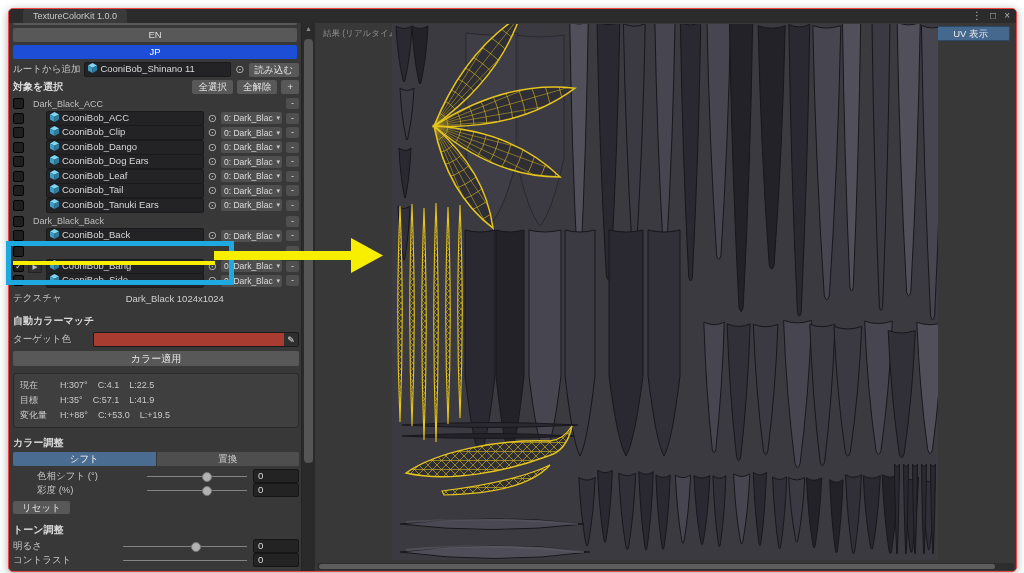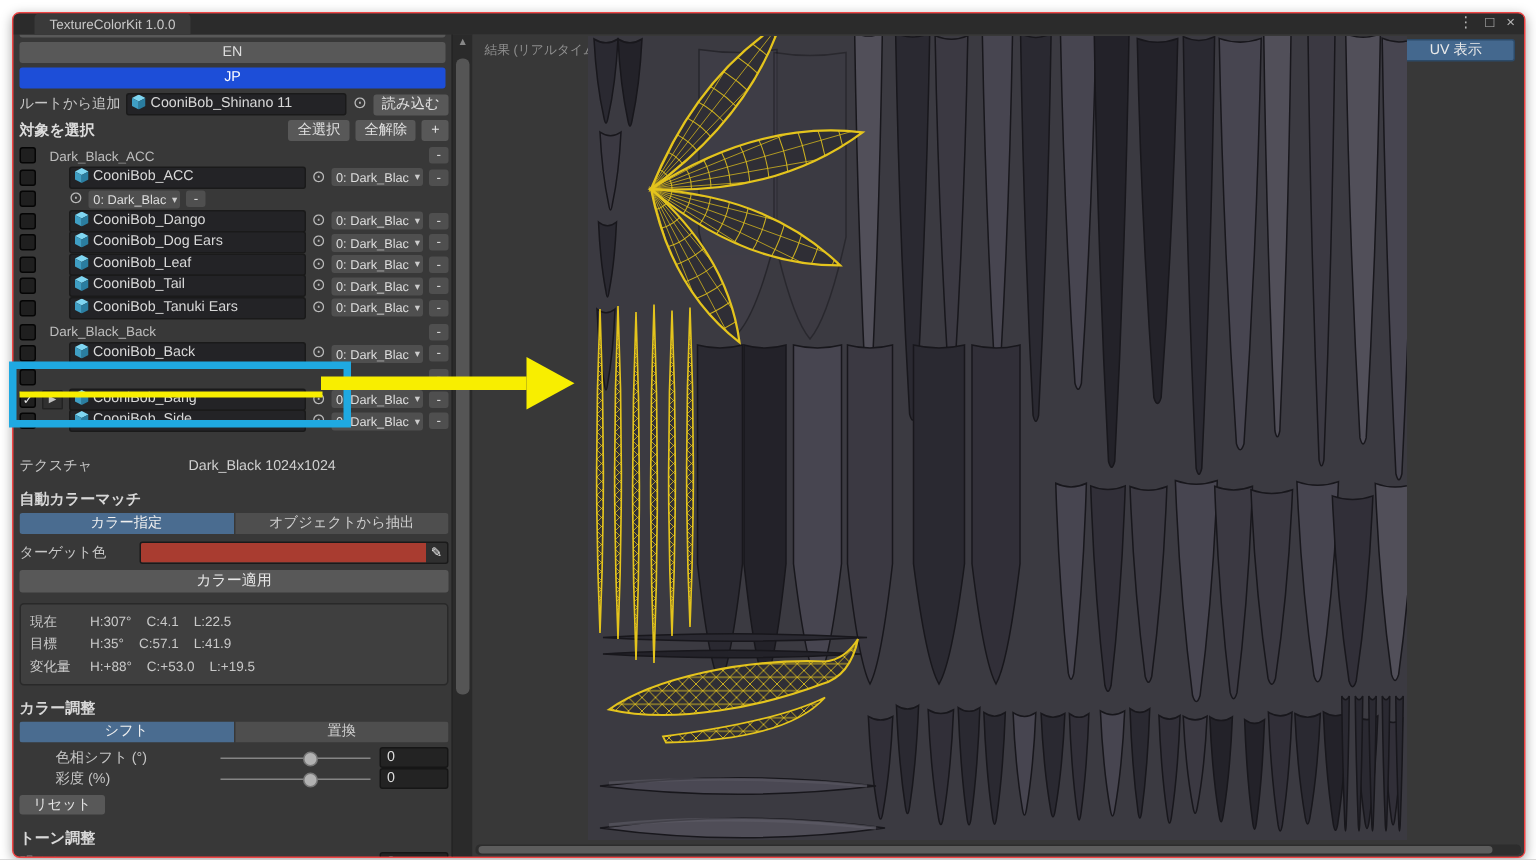--- a/index.html
+++ b/index.html
@@ -150,6 +150,16 @@
             <div class="grow irow">
               <span class="cbx"></span>
               <span class="ind"></span>
+              <span class="ofield">
+                <span class="cube">
+                  <svg width="9" height="10" viewBox="0 0 10 11">
+                    <path d="M5 0 10 2.6 5 5.2 0 2.6Z" fill="#7fd6f2"></path>
+                    <path d="M0 2.6 5 5.2V11L0 8.4Z" fill="#3f9ec4"></path>
+                    <path d="M10 2.6 5 5.2V11L10 8.4Z" fill="#2a7da0"></path>
+                  </svg>
+                </span>
+                <span class="oname">CooniBob_Clip</span>
+              </span>
               <span class="odot">⊙</span>
               <span class="ddown">
                 <span class="ddtext">0: Dark_Blac</span>

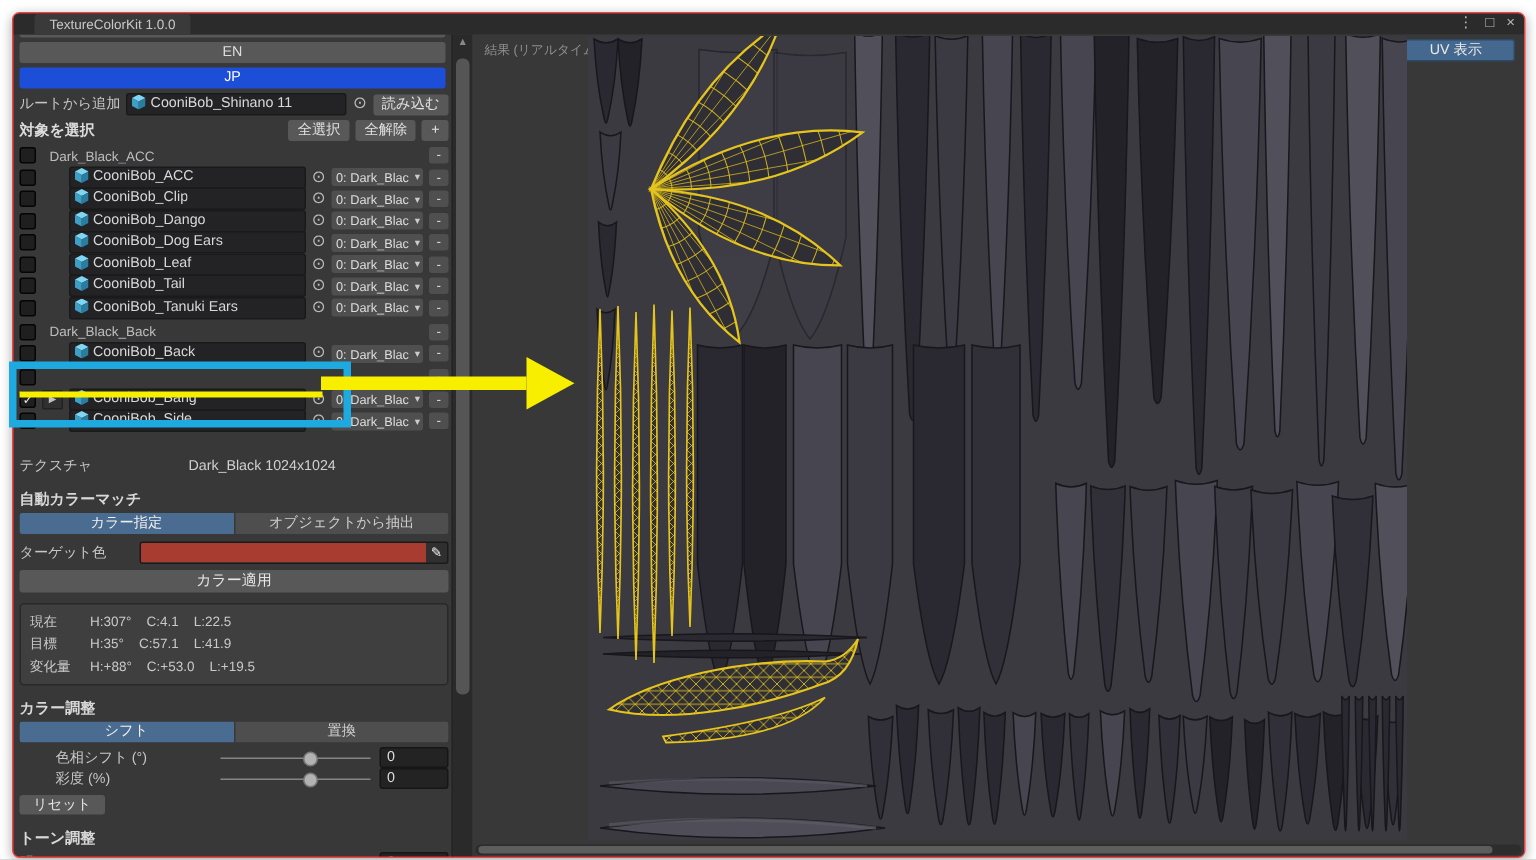--- a/index.html
+++ b/index.html
@@ -339,7 +339,7 @@
             </div>
           </div>
 
-        <div class="frow" style="margin-top:16px;">
+        <div class="frow" style="margin-top:4px;">
           <span class="flabel">テクスチャ</span>
           <span class="flabel" style="margin-left:60px;color:#cfcfcf;">Dark_Black  1024x1024</span>
         </div>

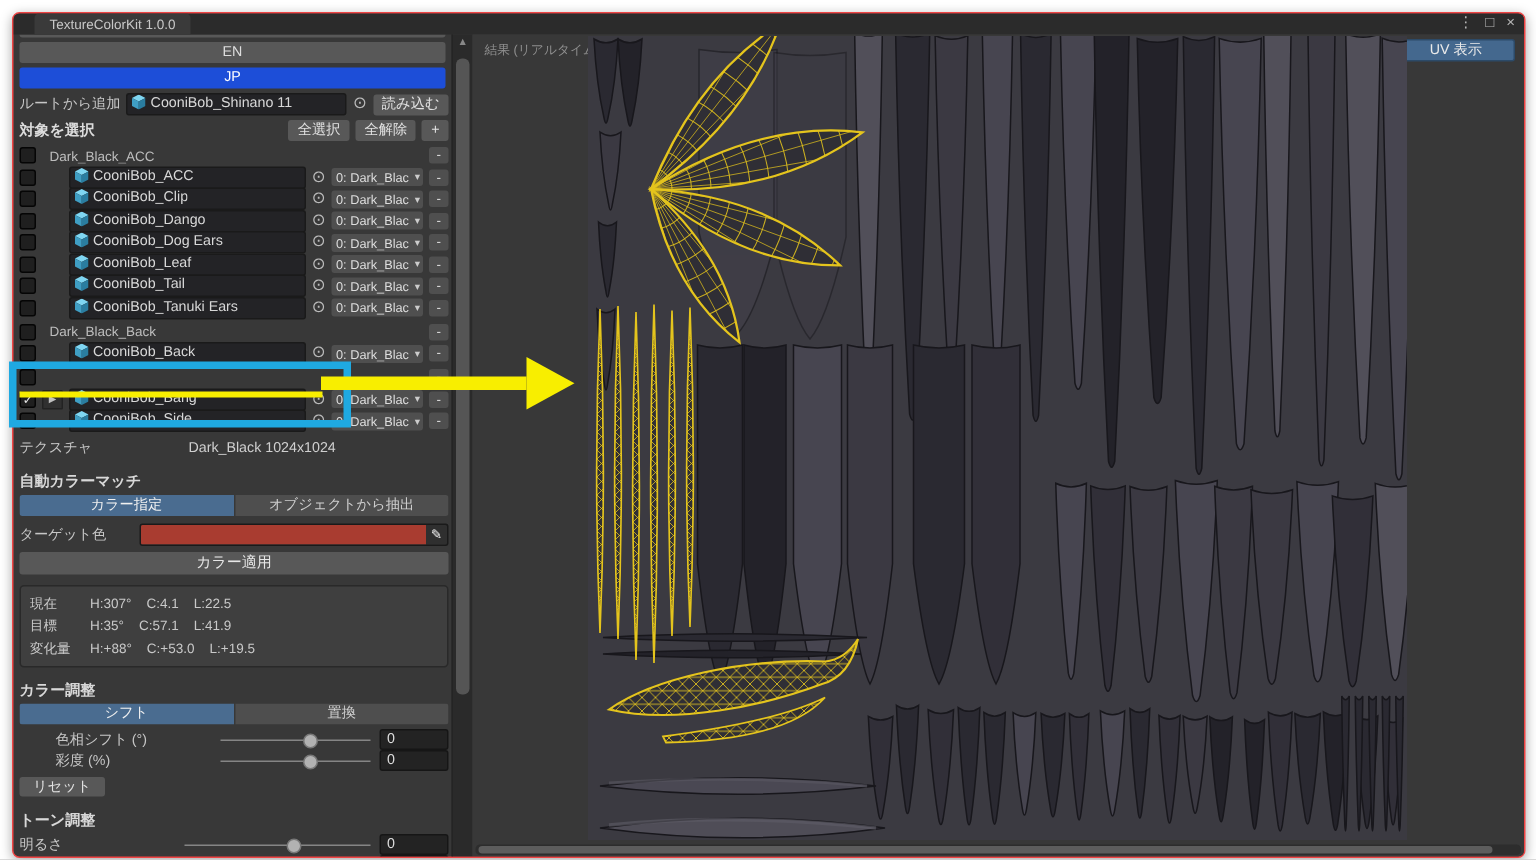--- a/index.html
+++ b/index.html
@@ -345,10 +345,6 @@
         </div>
 
         <div class="sechead">自動カラーマッチ</div>
-        <div class="tabrow">
-          <div class="tabbtn active">カラー指定</div>
-          <div class="tabbtn">オブジェクトから抽出</div>
-        </div>
         <div class="frow" style="margin-top:5px;">
           <span class="flabel" style="width:76px;">ターゲット色</span>
           <span class="swatchwrap">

— Exercise —
Select all lines with the word "margin" from the entries above.

— Your solution —
-        <div class="frow" style="margin-top:16px;">
+        <div class="frow" style="margin-top:4px;">
           <span class="flabel" style="margin-left:60px;color:#cfcfcf;">Dark_Black  1024x1024</span>
         <div class="frow" style="margin-top:5px;">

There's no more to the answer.